The problem is not how to prevent the annihilation of the study of arts and letters, but how to adapt a venerable tradition in education to our modern age. And such an adaptation has, to my mind, been long overdue. Therefore the period of stress and strain on which we are now entering may well prove to be beneficial. Contrary to a view prevalent in certain quarters, academic institutions are among the most conservative in human history. An occasional jolt may be wholesome; it forces adjustments to meet now needs.
Those who express grave concern about the future of the country if the liberal arts were destroyed are entirely right. For there can be no question that the basis of a free society is the education which that society provides. But surely the problem is much broader than the kind of curriculum and the size of the student body of our colleges in the years of war. The problem concerns the general education of young men and women at both the school and college level.
For this reason it seems to me imperative to use these months of war and educational change as a time of vigorous exploration. Scholars and teachers, philosophers and school-masters should unite in a thorough-going inquiry. They know for what we fight. Let them attempt to formulate the policies by which our ideals may be perpetuated when the war has ceased. In short, let us attempt to formulate a general education for free men in a nation dedicated to the principle of educational opportunities for all.
There is nothing new in such educational goals--what is new in this century in the United States is their application to a system of universal education. And from the point of view of a general education the most vital part of this system is the public high school. In these days of war all who are concerned with the future of our liberal arts would do well, it seems to me, to direct their first attention on what type of general education should be supplied to our high school students. For surely it is not the liberal education or the lack of its among the ten percent of each age group who normally study arts and letters in our colleges which will determine the future of our freedom.
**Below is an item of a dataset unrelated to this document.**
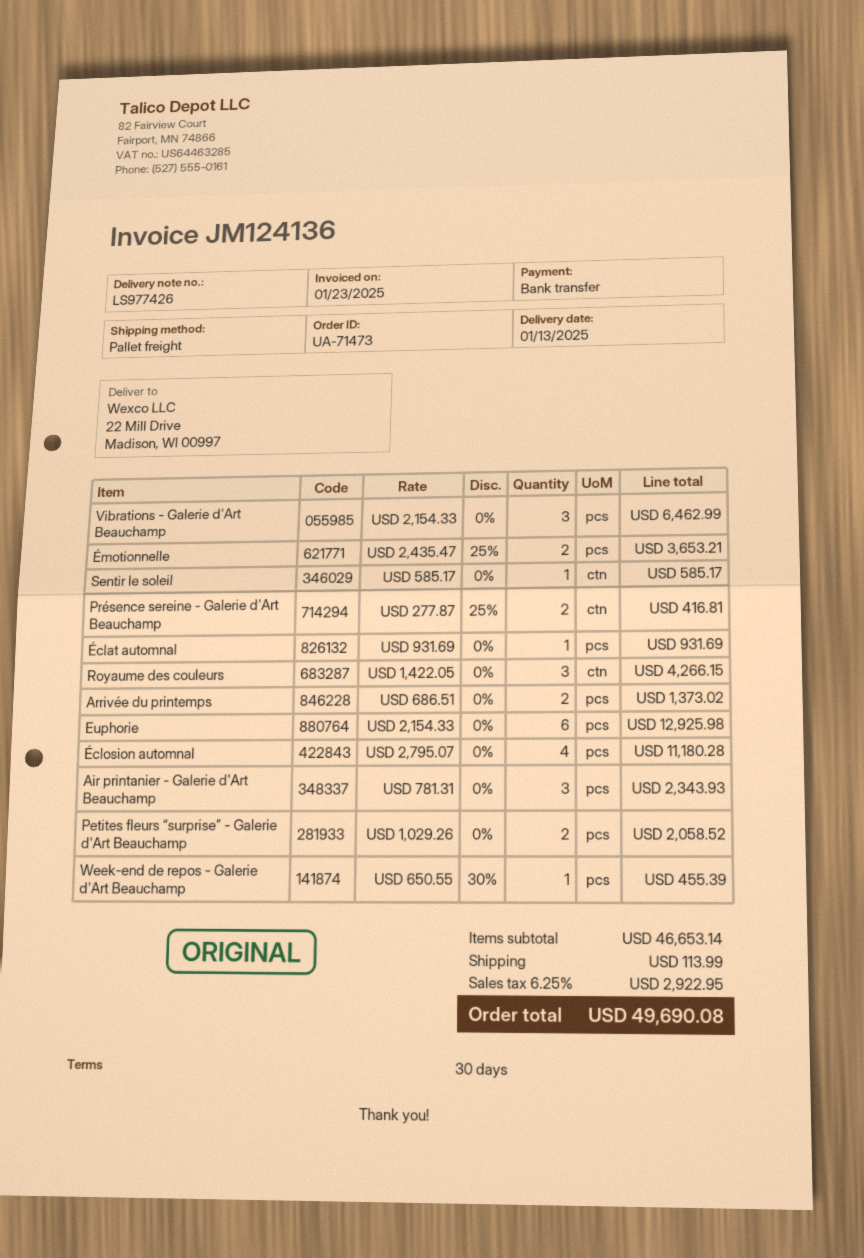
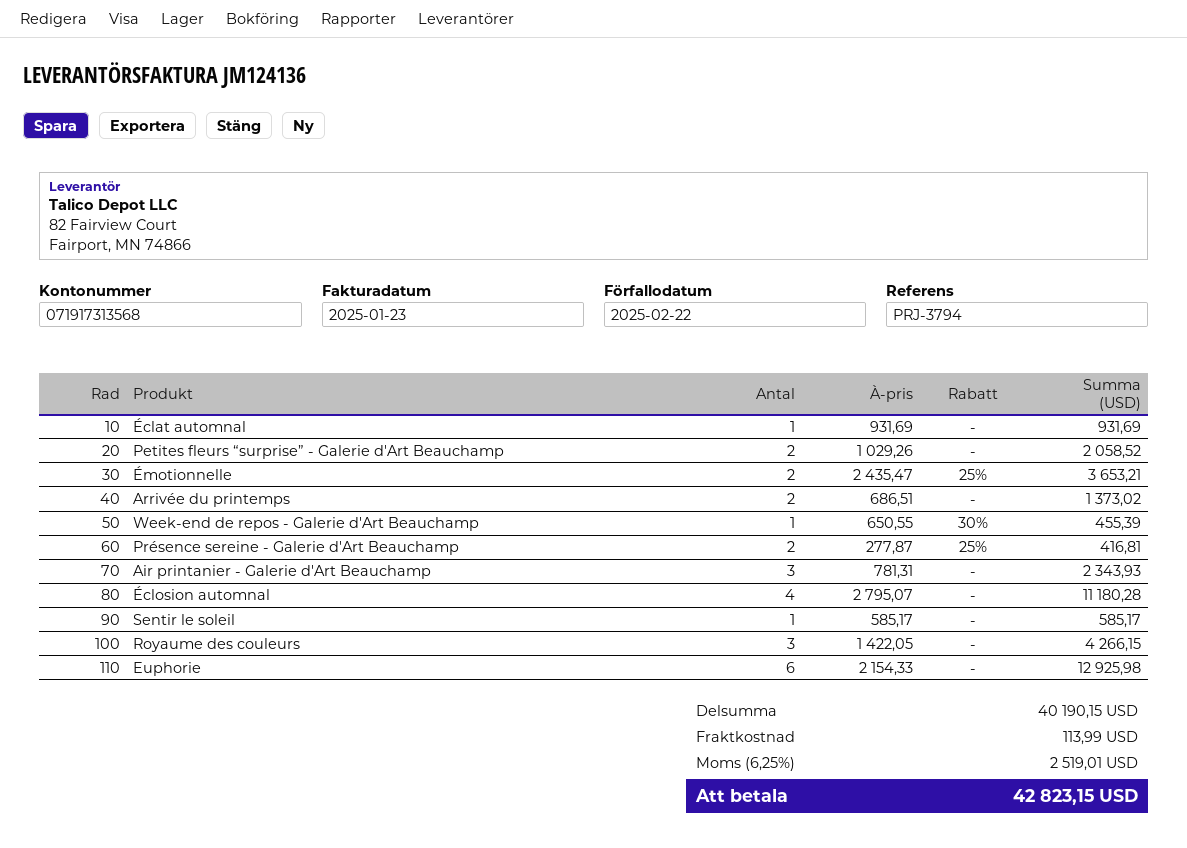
Vibrations - Galerie d'Art Beauchamp: 3 x 2154.33 = 6462.99 -> none
subtotal: 46653.14 -> 40190.15
tax: 6.25% = 2922.95 -> 6.25% = 2519.01
total: 49690.08 -> 42823.15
It is the attitude of the other 90 per cent which will be the controlling factor in our ability to resist an attack of totalitarian ideas.
Therefore the primary concern of American education today is not the development of the appreciation of the "good life" in young gentlemen born to the purple--it is the infusion of the liberal and humane tradition into our entire educational structure.
It is the opportunity to progress toward a more complete realization of this aim that lies before the American educational word. No defensive rearguard action confronts teachers and supporters of the liberal arts as a result of war; the challenge is to use the present interval in preparation for a renewed advance.